Josephus was the only historian of the day who bothered to mention that Pilate presided over the trial of Jesus (Antiquities XVIII:III:3), which goes to show that even reporters and historians can miss the most important events happening in their lifetimes!

3. There was another change in the Church as a result of the missionary work. Jesus had called himself "the Good Shepherd", and used parables about farming or fishing to describe the kingdom of God, but before long Christianity became an urban religion, because the Apostles always founded new churches in the cities, expecting them to convert the people in the surrounding countryside later on. When it came to getting lots of new believers quickly, this was the right strategy.

4. The Romans also finished off the Edomites/Idumaeans, because they joined the Jews in the rebellion. According to Josephus, 20,000 of them were in Jerusalem when the siege began, and they turned against their allies, embarking on a wave of looting and murder. Nevertheless, Titus obliterated them afterwards; only a few refugees escaped. The survivors were absorbed into the local Arab tribes and disappear from history.

5. The Bar Kochba revolt also brought an end, for all practical purposes, to Jewish Christianity. Since the Jewish-Roman War, the Jerusalem Christians had been living in the little town of Pella, east of the Jordan. Now that they could no longer even visit the Holy City, they voted to become Gentiles so they could move into Aelia Capitolina. A minority faction, however, refused to forsake their heritage, and they received the title of Ebionites, a derogatory term meaning paupers. Mainstream Christians later denounced the Ebionites as heretics, because they viewed Jesus as a man filled with God's spirit at his baptism, rather than as the son of God. The Ebionites straddled the fence until the fourth century, when the polarization between Judaism and Christianity caused them to melt away either into churches or synagogues.

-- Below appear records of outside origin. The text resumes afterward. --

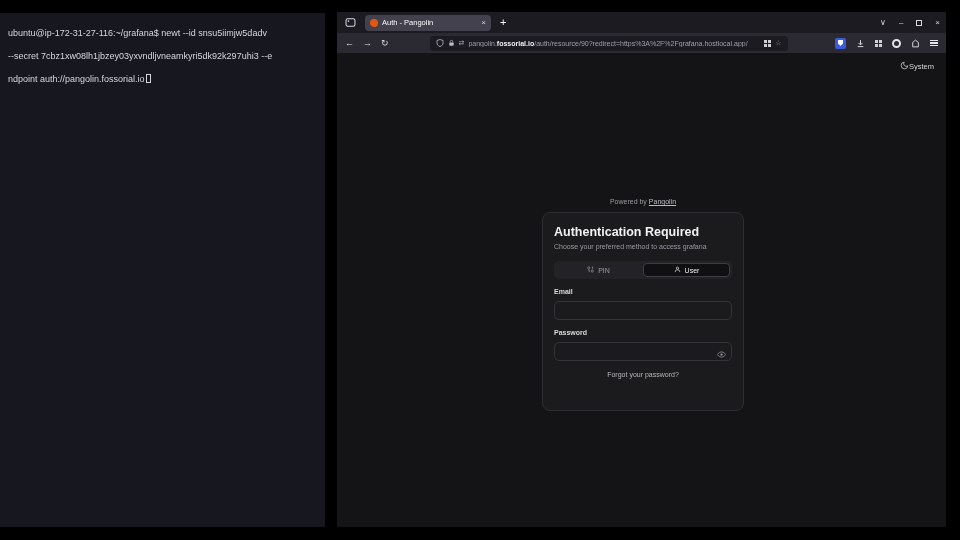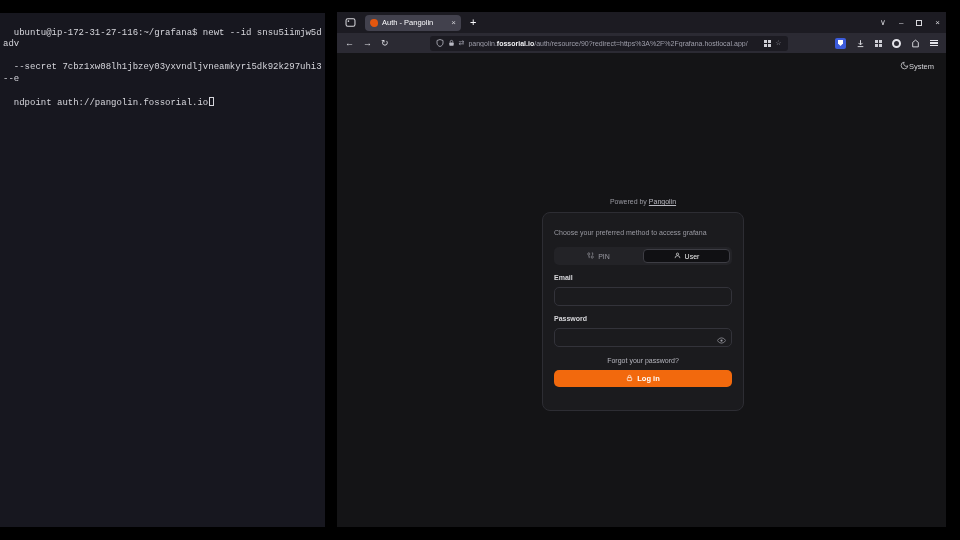"Auth - Pangolin" .tab { width: 96px -> 126px }
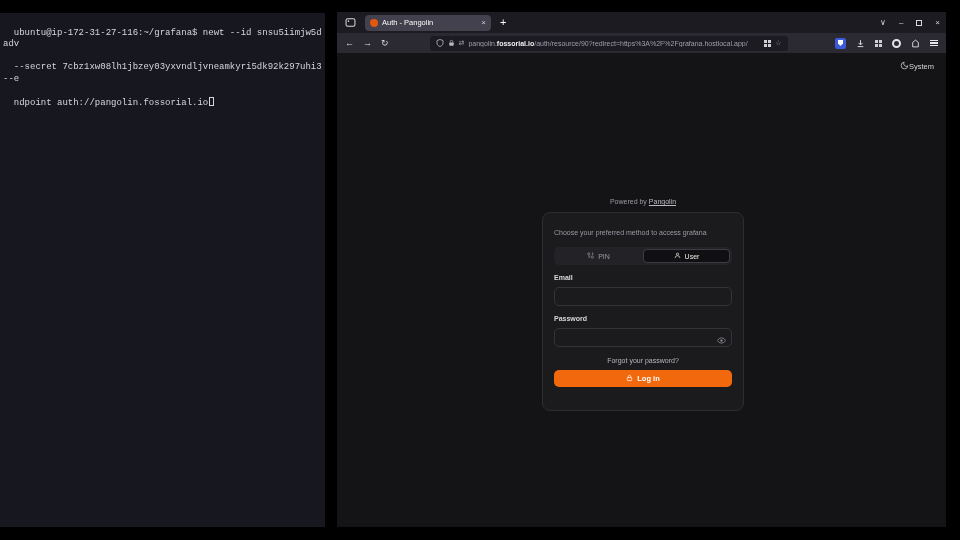"ubuntu@ip-172-31-27-116:~/grafana$ newt" .terminal { font-family: Liberation Mono, monospace -> Liberation Sans, sans-serif }
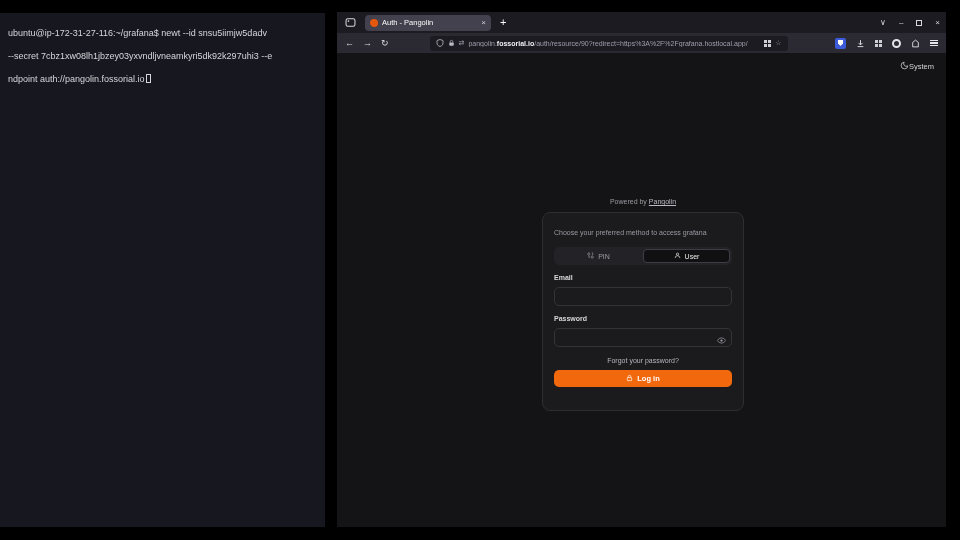"Authentication Required" div.card-title { html: none -> <div>Authentication Required</div> }
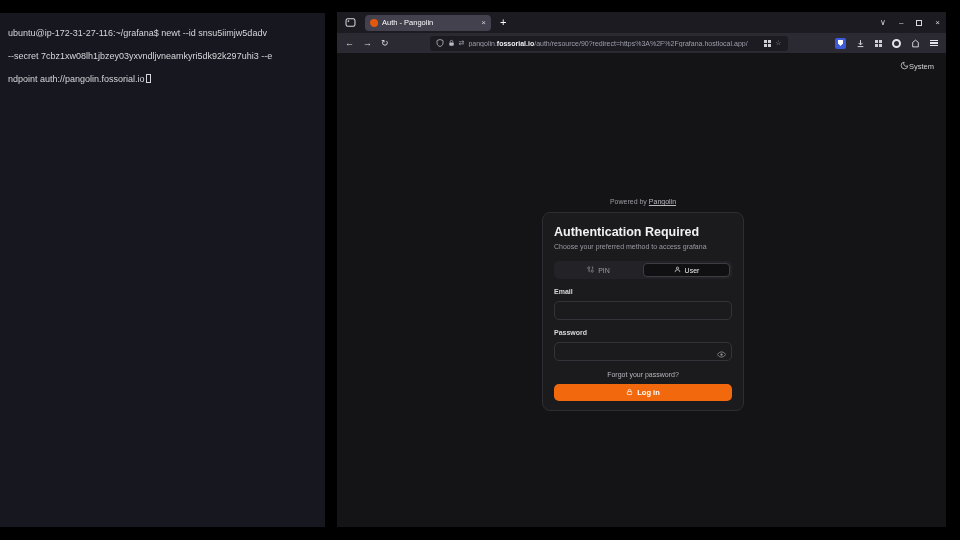"Log in" button.login-btn { html: <button> <span> <svg> <rect></rect> <path></path> </svg> </span> <span>Log in</span> </button> -> none }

6. Glassblowing as we know it was invented in the first century A.D., and it brought the price of glass utensils down to the point where middle-class families could afford them. However, prices stayed high for the complex milleflori and cameo pieces of the Alexandrian master craftsmen. The Emperor Marcus Aurelius collected cameos, and later sold the collection to finance his campaign against the Marcomanni, a German tribe.

7. Hatra beat off the Romans with two unconventional weapons. The first involved the most important resource of the modern Middle East--petroleum. Hatra's defenders would gather crude oil from the local oilfields, and set it on fire before dumping it on the Romans. This burning liquid incinerated people and melted armor easily, and because the Roman Empire did not have this stuff, the Romans found out the hard way that oil fires cannot be put out with water. The other weapon was biological--clay pots filled with live scorpions. Much of the effect of the "scorpion bomb" was psychological; the thought that a pot might break on your head and release the scorpions was enough to make soldiers want to leave before they got stung.